She’d been numb at first, but as she started to warm up, as her body relaxed into sleep, she’d begun to cry. Tears flowed for the work she’d done to become the best of the best—all the clients she’d wooed, the image she’d made for herself, and all the people whose public personae were tied up with hers.
She refused to shed a tear for Mark Webster and the way he’d kissed her and claimed her on the mezzanine. Not for what he’d made her want, how he’d made her forget herself and all the boundaries that kept her life neat and clean. And above all, not for the way he made her feel. Alive. Herself. Real.
Elisa came over and set the pale purple drinks down on the coffee table. Haven picked hers up and took a long slug. She’d already had two and they weren’t working the way they needed to. “Get out the computer. Let’s look at your database.”

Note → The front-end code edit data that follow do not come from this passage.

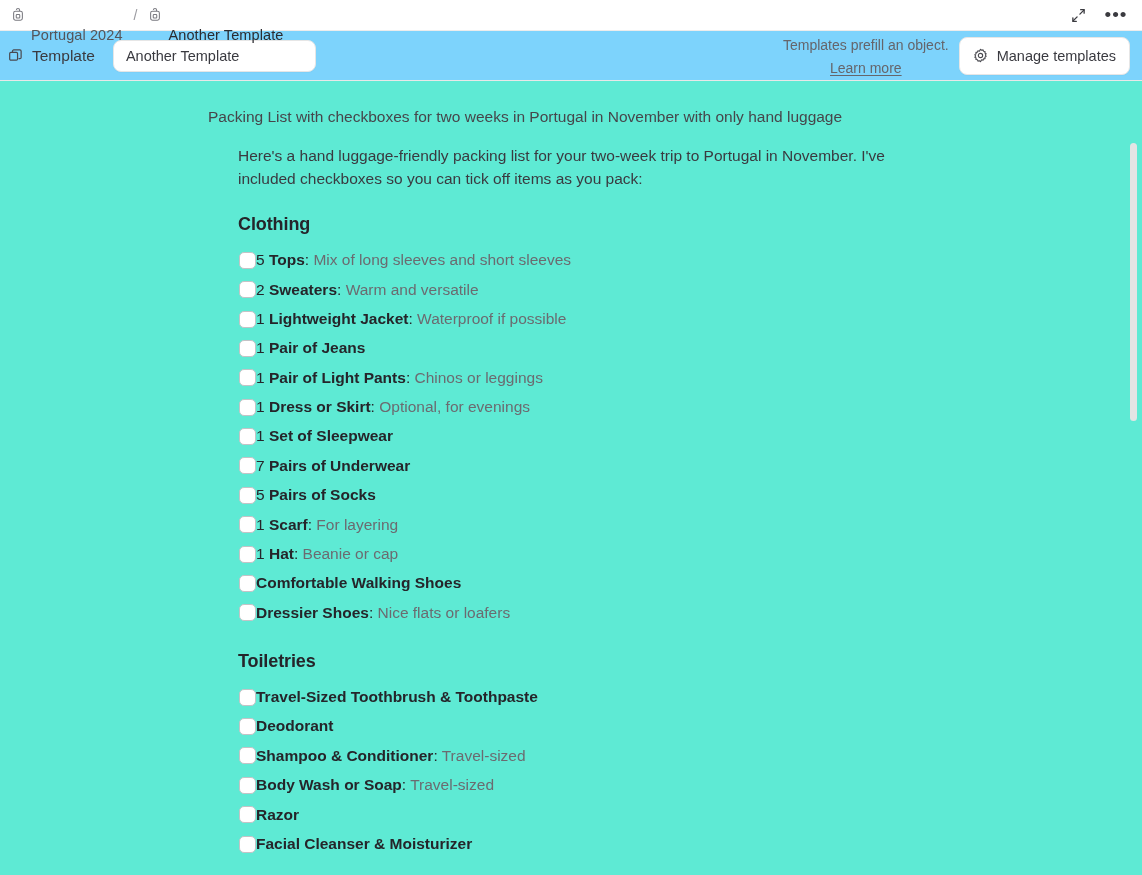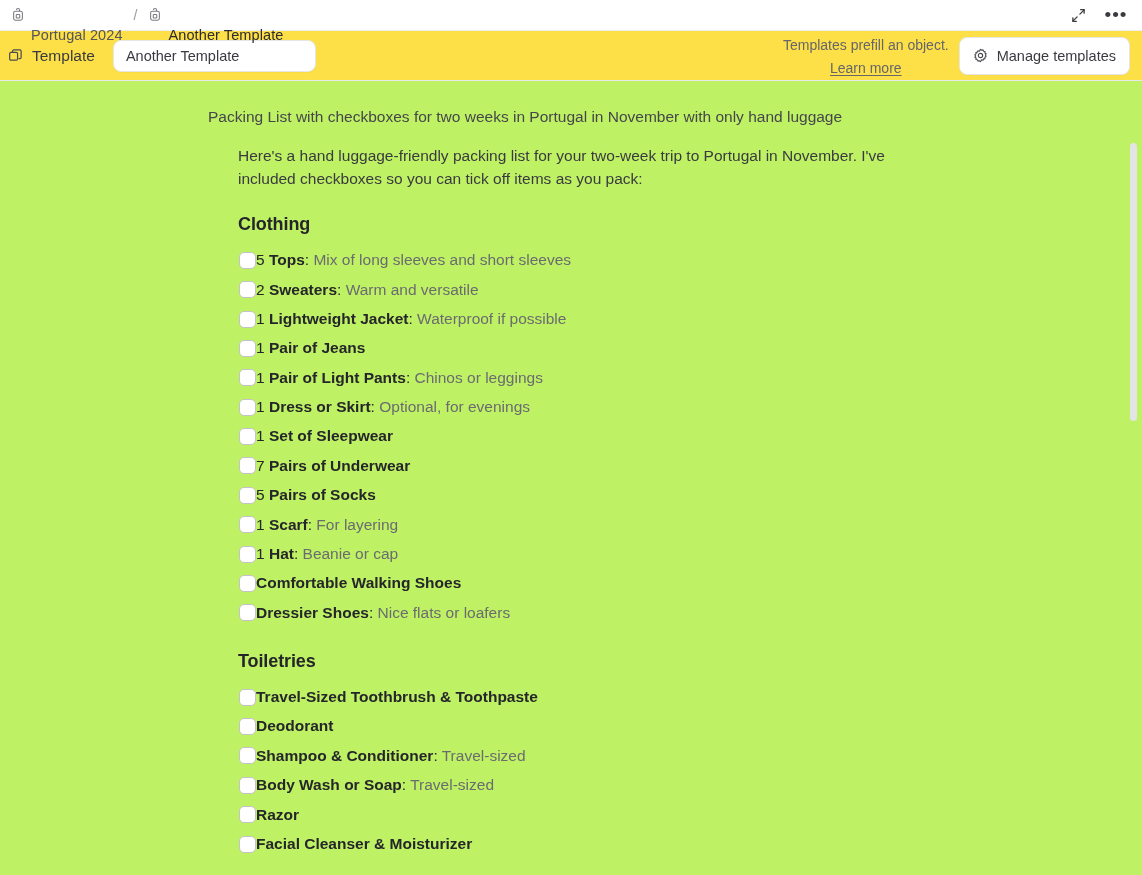--- a/index.html
+++ b/index.html
@@ -72,7 +72,7 @@
     padding: 0 12px 0 8px;
     border-top: 1px solid #ececec;
     border-bottom: 1px solid #e8e8e8;
-    background: #fde047;
+    background: #7dd3fc;
   }
   .tpl-left {
     display: flex;

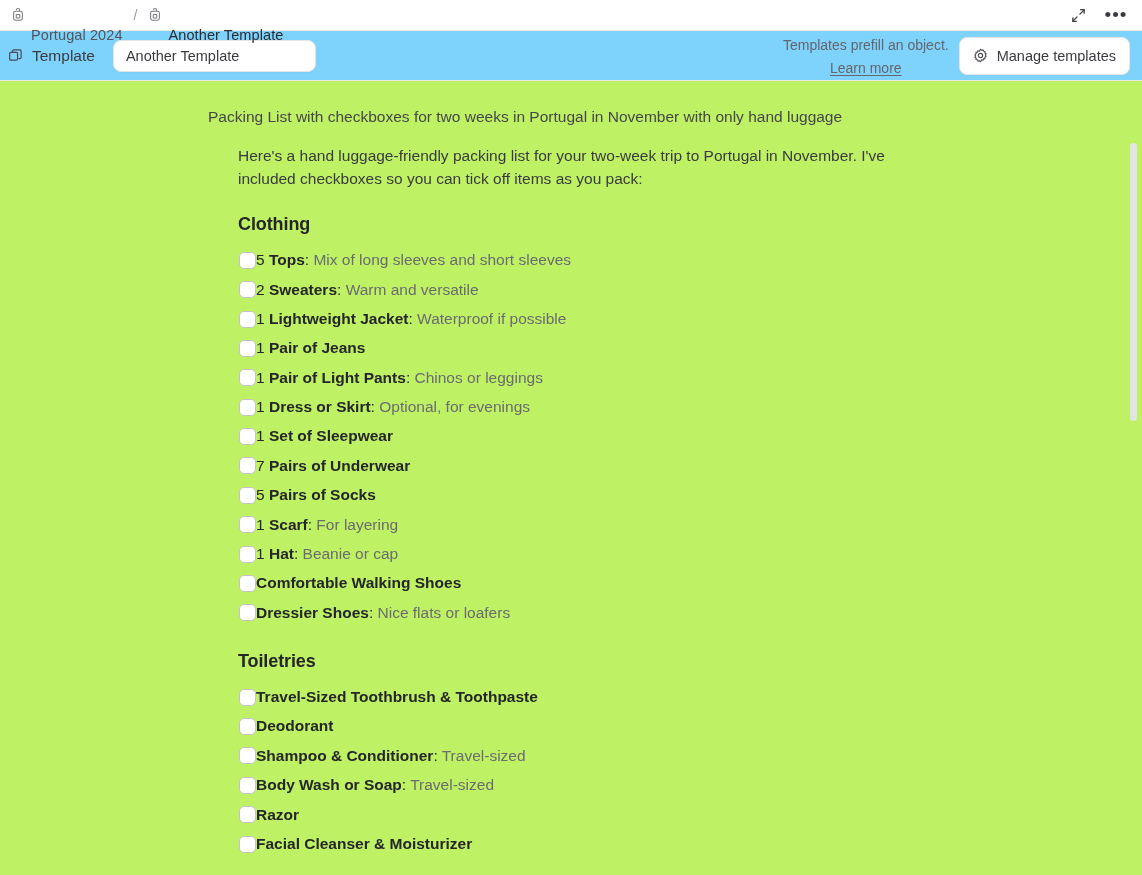--- a/index.html
+++ b/index.html
@@ -142,7 +142,7 @@
     position: relative;
     height: 794px;
     overflow: hidden;
-    background: #bef264;
+    background: #5eead4;
   }
   .doc {
     padding: 26px 0 0 0;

“Haven. That’s not what you want.”
“What does it matter what I want? It’s over with Mark. He made it more than clear.”
“Have you tried getting in touch with him?”

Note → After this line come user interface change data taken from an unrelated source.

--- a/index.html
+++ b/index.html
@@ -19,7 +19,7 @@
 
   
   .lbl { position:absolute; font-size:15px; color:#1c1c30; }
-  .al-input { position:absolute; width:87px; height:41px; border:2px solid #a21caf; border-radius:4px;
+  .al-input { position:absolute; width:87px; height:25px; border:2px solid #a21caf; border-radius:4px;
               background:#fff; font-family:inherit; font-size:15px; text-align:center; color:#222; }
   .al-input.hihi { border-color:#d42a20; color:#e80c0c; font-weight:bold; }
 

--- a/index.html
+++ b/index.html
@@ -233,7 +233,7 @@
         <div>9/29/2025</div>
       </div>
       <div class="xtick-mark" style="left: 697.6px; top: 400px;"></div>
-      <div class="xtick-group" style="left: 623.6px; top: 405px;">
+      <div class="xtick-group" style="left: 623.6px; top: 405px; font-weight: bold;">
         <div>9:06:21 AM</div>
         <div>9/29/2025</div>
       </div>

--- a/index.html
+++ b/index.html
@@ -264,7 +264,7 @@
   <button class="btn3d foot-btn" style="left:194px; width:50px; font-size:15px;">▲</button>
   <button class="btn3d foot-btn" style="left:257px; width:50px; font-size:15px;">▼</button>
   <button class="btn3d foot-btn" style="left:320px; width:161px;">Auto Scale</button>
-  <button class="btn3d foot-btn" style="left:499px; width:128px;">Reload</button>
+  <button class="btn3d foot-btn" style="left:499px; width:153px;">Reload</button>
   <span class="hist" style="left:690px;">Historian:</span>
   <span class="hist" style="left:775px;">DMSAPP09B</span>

Not till you’re ready. Not till you know what you want.
She kept hearing the way he’d described himself. Burnout, has-been, drunk, brawler, scruffy unshaven guy with shit taste in clothes. The way the world saw him, the way she’d seen him before she’d remade him. The way he believed she still saw him.
What she saw when she pictured him was the tenderness on his face when she’d told him how hard it was for her to get naked without making everything just so first. He’d said he didn’t care if she was waxed or unwaxed, if her apartment was clean or dirty, he wanted her, and he wanted her to be comfortable.
“Haven,” Elisa said patiently. “You are paying me a lot of money to fix your love life. A lot. And if you want that money not to be a total waste, I need to know what the hell is going on with Mark Webster. Aside from what the rags report, which is titillating and speculative but unsatisfying, I need you to tell me everything.”
A tear ran down Haven’s face. A single tear, which she swatted back like a bug.
“Oh, hon,” said Elisa, and she scooted over on the couch and put her arms around Haven. “You are in love with him.”
It all came out, then, all poured out, the whole story unfolding from beginning to end in its shameful beauty and chaos.
Charme, where Mark Webster had been his scruffy, combative self and Haven had not hated him nearly as much as she’d expected to.
The barbershop and the department store, Mark’s unavoidable male beauty emerging from the layers of defense he’d piled over himself—the long hair, the shaggy almost beard, the awful clothes. And, as if it, too, had been hidden in there, his charm, the light in his eyes, the way he seemed to see through her—all the best of Mark rising to the surface.
The night at Village Blues, when she’d seen what all of that charm and light could do. When she’d seen inside him. When he’d gotten inside her.
The music lesson, when she’d understood how much he had to give to the world and she’d seen how deeply he cared about his father.
Their meeting with Pete in her office and their explosive encounter after he left. The way she’d tried to reduce what happened between them, to make it manageable. To put it in a box and tie it up neatly with a ribbon so it wouldn’t break out and overwhelm her.